| What to do |
State the count of lines in this material that hold the string "left" and add nothing.

| Input data |
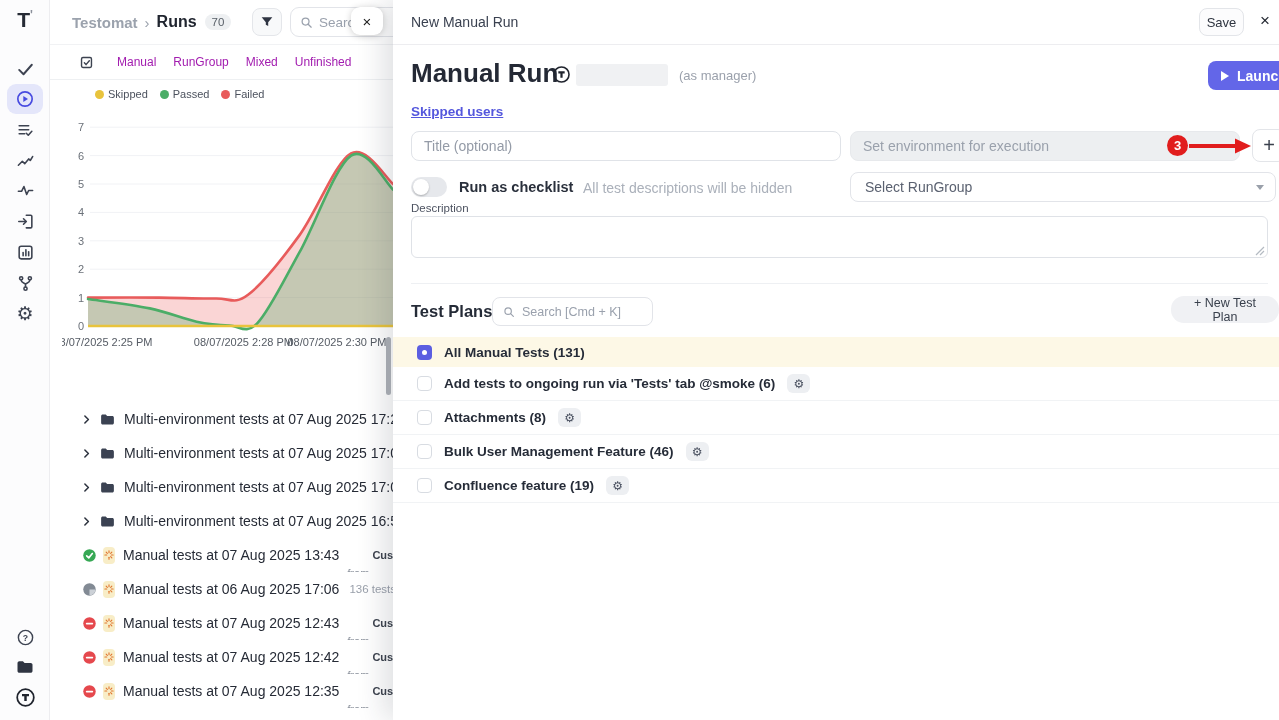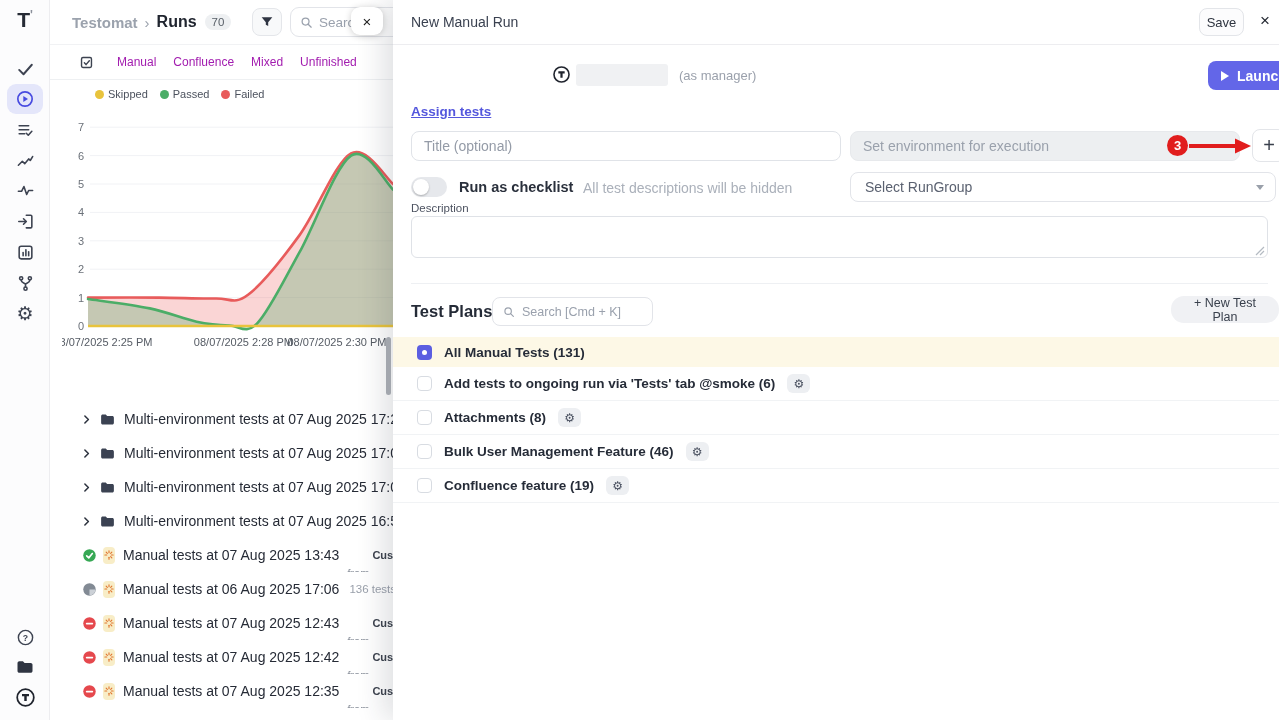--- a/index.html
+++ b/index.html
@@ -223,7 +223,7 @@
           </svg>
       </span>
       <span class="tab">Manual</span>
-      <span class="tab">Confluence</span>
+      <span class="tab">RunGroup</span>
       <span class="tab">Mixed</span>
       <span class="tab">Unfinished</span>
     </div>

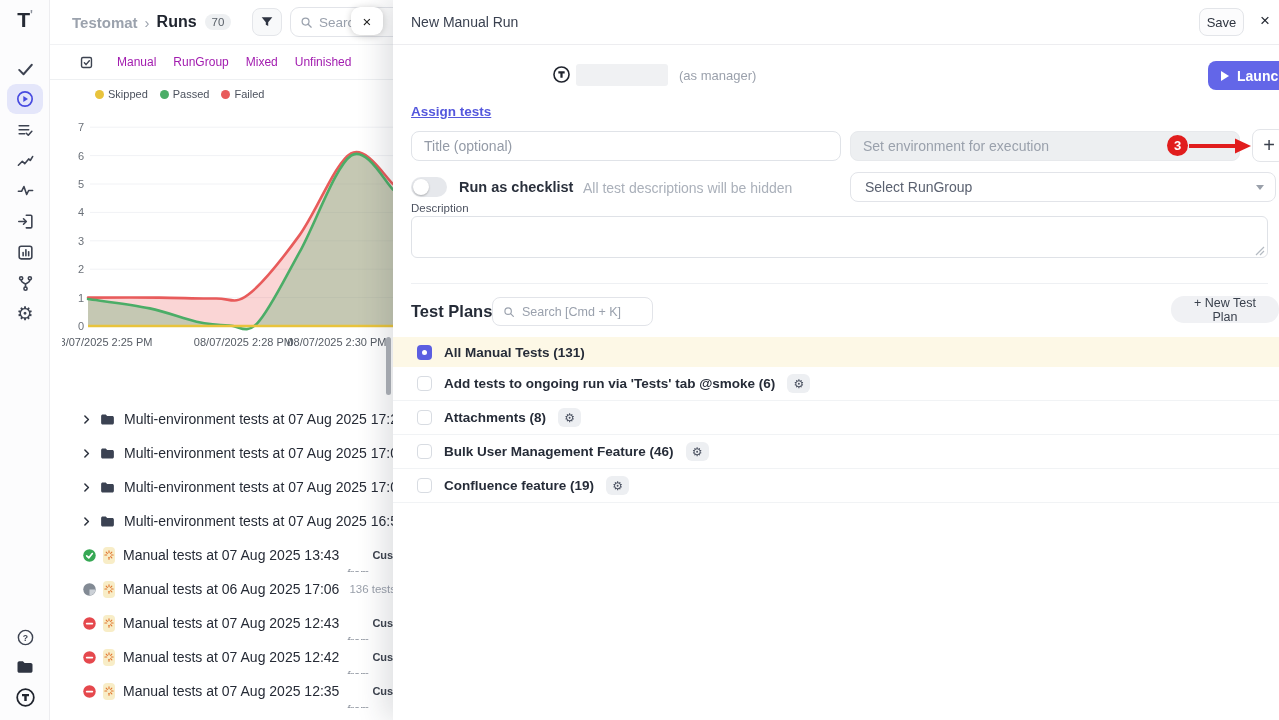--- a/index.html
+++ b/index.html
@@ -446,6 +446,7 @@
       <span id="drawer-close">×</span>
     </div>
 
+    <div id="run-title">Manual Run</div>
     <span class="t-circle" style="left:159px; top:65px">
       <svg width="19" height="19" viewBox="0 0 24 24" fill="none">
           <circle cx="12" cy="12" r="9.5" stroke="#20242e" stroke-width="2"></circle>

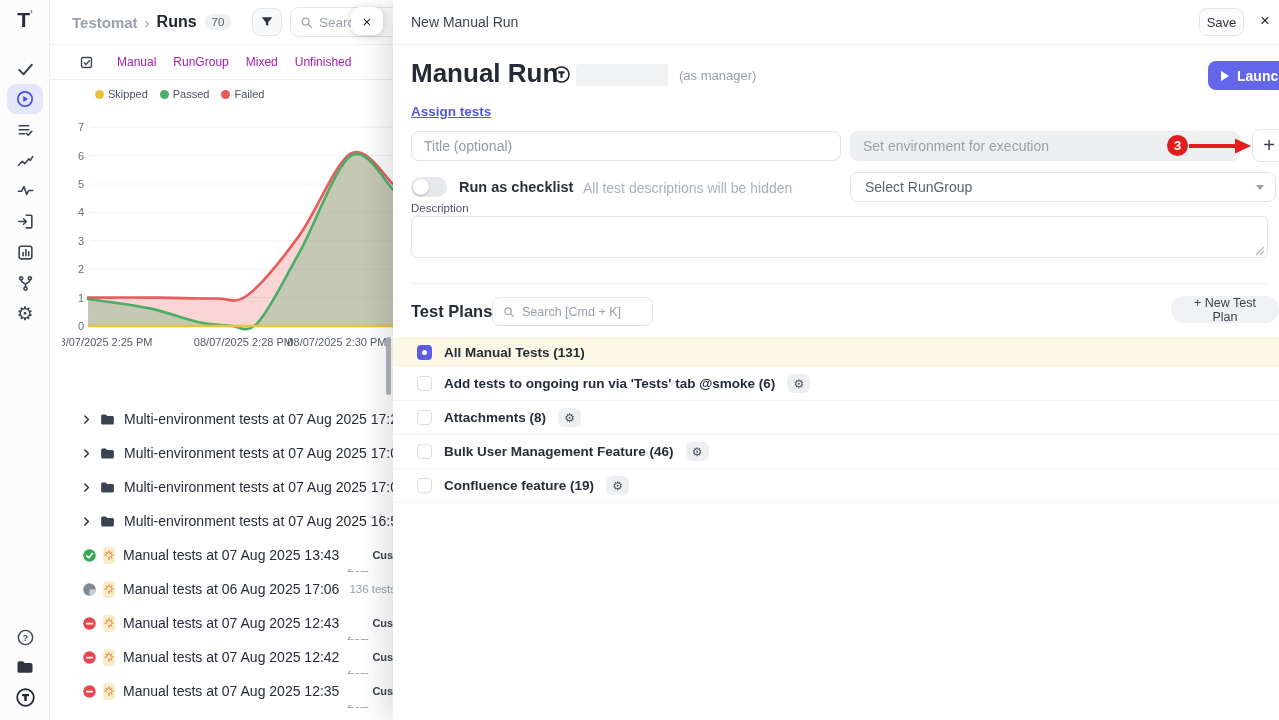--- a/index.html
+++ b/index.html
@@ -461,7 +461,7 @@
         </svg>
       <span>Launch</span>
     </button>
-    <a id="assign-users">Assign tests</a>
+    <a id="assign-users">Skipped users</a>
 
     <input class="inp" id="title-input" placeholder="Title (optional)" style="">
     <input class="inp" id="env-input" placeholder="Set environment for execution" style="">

...

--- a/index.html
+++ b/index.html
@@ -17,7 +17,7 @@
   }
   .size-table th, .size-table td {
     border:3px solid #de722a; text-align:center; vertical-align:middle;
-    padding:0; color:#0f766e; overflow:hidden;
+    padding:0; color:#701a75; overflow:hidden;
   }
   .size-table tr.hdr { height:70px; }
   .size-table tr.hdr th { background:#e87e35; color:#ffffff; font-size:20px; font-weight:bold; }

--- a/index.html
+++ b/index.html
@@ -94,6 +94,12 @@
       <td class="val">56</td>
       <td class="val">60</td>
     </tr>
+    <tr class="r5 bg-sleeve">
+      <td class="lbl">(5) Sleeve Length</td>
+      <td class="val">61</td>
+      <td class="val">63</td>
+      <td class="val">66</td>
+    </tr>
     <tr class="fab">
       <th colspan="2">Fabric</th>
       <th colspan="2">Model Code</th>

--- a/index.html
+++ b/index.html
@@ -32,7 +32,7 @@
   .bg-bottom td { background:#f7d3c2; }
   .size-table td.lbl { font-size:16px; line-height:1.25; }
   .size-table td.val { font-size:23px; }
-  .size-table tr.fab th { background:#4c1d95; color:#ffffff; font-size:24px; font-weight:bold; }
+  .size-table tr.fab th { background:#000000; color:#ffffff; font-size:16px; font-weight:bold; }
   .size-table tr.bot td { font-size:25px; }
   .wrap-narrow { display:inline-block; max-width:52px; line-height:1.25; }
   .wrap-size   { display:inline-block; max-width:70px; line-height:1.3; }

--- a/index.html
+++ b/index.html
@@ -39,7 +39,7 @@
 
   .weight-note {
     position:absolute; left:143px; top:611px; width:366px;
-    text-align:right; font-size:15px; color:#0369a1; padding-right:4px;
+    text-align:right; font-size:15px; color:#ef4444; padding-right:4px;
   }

| Answer area |
2